Dataset excerpts.
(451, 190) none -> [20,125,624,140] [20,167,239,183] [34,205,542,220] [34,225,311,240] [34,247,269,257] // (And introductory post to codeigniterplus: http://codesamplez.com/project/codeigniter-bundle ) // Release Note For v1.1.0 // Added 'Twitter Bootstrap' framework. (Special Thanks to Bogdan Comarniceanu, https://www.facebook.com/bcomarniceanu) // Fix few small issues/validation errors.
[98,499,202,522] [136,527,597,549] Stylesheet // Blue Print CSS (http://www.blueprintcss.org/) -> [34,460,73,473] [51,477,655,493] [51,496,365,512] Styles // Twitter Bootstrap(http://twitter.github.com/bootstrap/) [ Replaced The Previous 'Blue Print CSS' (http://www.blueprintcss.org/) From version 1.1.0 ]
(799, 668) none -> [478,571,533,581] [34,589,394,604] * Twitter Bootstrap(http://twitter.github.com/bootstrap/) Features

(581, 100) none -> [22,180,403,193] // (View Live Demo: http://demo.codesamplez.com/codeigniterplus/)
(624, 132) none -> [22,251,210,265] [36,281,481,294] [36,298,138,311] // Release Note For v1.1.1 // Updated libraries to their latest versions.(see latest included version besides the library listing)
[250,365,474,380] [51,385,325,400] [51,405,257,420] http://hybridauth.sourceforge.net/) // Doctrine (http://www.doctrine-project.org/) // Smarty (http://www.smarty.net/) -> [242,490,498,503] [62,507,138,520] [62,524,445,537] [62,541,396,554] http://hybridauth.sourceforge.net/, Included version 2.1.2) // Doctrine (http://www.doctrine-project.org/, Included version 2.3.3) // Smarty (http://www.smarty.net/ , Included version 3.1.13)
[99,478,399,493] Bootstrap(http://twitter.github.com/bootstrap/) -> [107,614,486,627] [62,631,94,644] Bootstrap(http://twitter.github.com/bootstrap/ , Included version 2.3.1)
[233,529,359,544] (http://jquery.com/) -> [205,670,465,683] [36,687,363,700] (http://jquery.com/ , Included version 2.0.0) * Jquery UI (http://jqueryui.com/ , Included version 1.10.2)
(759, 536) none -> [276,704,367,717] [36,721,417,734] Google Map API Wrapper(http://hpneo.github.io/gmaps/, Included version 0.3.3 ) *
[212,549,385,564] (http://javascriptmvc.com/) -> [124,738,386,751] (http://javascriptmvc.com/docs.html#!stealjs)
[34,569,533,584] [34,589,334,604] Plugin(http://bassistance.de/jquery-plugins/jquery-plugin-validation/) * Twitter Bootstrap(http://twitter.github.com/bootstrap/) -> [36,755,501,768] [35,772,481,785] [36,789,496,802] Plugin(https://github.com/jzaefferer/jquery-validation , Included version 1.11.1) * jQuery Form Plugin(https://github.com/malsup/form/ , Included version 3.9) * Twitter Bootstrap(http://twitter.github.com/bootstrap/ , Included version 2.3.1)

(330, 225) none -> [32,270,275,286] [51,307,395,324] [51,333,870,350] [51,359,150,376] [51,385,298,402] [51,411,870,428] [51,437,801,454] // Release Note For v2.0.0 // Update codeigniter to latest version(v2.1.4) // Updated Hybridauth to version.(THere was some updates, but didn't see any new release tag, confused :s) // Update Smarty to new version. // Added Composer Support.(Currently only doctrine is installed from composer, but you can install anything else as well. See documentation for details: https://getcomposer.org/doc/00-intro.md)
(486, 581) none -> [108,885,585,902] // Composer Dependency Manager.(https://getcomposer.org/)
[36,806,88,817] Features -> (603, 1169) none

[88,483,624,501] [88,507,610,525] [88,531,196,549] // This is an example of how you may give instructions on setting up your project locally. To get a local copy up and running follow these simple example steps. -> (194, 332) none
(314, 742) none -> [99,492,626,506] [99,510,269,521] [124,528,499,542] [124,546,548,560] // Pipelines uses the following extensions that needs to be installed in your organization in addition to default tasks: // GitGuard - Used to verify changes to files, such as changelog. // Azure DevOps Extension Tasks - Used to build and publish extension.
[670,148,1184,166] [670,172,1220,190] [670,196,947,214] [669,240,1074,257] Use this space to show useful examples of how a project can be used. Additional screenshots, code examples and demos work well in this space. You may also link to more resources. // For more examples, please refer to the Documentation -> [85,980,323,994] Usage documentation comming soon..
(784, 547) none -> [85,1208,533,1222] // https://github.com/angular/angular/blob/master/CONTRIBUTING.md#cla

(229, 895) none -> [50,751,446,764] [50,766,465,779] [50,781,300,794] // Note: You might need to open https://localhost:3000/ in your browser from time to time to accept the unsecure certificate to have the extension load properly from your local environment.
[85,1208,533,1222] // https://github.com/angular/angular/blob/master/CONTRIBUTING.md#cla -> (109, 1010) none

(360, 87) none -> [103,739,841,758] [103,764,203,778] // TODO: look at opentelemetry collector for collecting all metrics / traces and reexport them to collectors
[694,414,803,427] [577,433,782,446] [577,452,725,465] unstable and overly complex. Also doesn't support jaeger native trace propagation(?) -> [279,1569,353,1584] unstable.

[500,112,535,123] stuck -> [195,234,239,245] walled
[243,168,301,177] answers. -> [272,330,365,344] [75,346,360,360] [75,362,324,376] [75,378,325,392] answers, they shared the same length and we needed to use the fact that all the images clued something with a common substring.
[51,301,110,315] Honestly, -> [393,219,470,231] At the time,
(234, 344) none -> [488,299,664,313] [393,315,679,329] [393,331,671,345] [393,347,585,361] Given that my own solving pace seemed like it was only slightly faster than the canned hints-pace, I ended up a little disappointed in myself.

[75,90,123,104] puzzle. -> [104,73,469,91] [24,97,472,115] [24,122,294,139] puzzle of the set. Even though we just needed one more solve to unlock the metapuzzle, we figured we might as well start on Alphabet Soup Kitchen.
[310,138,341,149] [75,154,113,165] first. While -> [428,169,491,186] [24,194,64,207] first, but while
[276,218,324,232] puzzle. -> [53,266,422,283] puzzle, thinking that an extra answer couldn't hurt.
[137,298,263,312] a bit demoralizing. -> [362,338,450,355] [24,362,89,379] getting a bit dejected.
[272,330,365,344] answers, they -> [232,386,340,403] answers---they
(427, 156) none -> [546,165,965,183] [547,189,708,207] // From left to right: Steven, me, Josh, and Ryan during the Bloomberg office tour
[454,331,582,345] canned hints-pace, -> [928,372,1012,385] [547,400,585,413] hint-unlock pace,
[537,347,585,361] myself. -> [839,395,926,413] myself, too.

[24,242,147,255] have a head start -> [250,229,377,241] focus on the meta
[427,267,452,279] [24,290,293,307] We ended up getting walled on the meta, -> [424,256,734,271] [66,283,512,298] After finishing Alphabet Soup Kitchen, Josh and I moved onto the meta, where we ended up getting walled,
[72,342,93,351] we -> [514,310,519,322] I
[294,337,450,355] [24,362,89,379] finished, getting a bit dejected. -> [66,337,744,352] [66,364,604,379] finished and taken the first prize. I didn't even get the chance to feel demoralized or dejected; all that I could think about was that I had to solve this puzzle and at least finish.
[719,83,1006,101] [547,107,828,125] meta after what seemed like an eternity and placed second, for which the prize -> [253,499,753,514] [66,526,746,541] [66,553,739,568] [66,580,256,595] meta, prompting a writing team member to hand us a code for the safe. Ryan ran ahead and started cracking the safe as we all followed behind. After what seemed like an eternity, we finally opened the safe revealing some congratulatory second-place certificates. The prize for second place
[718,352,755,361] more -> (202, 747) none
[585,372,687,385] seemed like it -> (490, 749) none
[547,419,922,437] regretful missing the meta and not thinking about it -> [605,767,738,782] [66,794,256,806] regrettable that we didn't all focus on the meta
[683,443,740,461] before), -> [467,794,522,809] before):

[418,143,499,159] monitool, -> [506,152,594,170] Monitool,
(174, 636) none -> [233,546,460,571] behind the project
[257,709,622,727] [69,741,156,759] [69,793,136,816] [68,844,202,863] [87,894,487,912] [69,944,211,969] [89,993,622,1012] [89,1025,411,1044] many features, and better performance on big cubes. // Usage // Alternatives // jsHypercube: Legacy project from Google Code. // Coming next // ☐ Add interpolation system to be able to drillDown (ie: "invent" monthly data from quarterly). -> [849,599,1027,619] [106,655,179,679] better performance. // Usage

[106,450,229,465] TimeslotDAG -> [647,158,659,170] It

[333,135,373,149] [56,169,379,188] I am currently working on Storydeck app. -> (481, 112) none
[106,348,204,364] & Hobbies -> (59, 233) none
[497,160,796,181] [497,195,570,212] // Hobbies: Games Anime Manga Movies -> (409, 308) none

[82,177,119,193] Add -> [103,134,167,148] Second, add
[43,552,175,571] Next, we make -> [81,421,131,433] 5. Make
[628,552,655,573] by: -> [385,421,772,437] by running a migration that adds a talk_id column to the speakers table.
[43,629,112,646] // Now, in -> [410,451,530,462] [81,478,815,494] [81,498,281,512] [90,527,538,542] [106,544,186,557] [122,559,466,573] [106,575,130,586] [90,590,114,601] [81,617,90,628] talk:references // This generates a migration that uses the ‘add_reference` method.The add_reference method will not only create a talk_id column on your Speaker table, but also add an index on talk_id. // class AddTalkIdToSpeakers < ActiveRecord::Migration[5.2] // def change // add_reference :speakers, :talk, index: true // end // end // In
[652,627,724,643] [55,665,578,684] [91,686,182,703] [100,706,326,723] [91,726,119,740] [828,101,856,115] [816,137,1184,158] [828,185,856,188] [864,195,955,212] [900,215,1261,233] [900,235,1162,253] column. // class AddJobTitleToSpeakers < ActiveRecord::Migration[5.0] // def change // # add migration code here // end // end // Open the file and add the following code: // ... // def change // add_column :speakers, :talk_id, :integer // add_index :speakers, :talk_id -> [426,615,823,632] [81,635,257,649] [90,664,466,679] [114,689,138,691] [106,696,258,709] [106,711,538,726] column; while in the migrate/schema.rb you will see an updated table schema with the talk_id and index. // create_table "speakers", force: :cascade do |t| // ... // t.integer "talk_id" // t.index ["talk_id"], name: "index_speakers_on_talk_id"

WHAT THE TASK REQUIRES. The reply should consist solely of the lines of the data, exact, from the opening line through the line with "(581, 100) none", inclusive.

RESULT OF THIS TASK.
(451, 190) none -> [20,125,624,140] [20,167,239,183] [34,205,542,220] [34,225,311,240] [34,247,269,257] // (And introductory post to codeigniterplus: http://codesamplez.com/project/codeigniter-bundle ) // Release Note For v1.1.0 // Added 'Twitter Bootstrap' framework. (Special Thanks to Bogdan Comarniceanu, https://www.facebook.com/bcomarniceanu) // Fix few small issues/validation errors.
[98,499,202,522] [136,527,597,549] Stylesheet // Blue Print CSS (http://www.blueprintcss.org/) -> [34,460,73,473] [51,477,655,493] [51,496,365,512] Styles // Twitter Bootstrap(http://twitter.github.com/bootstrap/) [ Replaced The Previous 'Blue Print CSS' (http://www.blueprintcss.org/) From version 1.1.0 ]
(799, 668) none -> [478,571,533,581] [34,589,394,604] * Twitter Bootstrap(http://twitter.github.com/bootstrap/) Features

(581, 100) none -> [22,180,403,193] // (View Live Demo: http://demo.codesamplez.com/codeigniterplus/)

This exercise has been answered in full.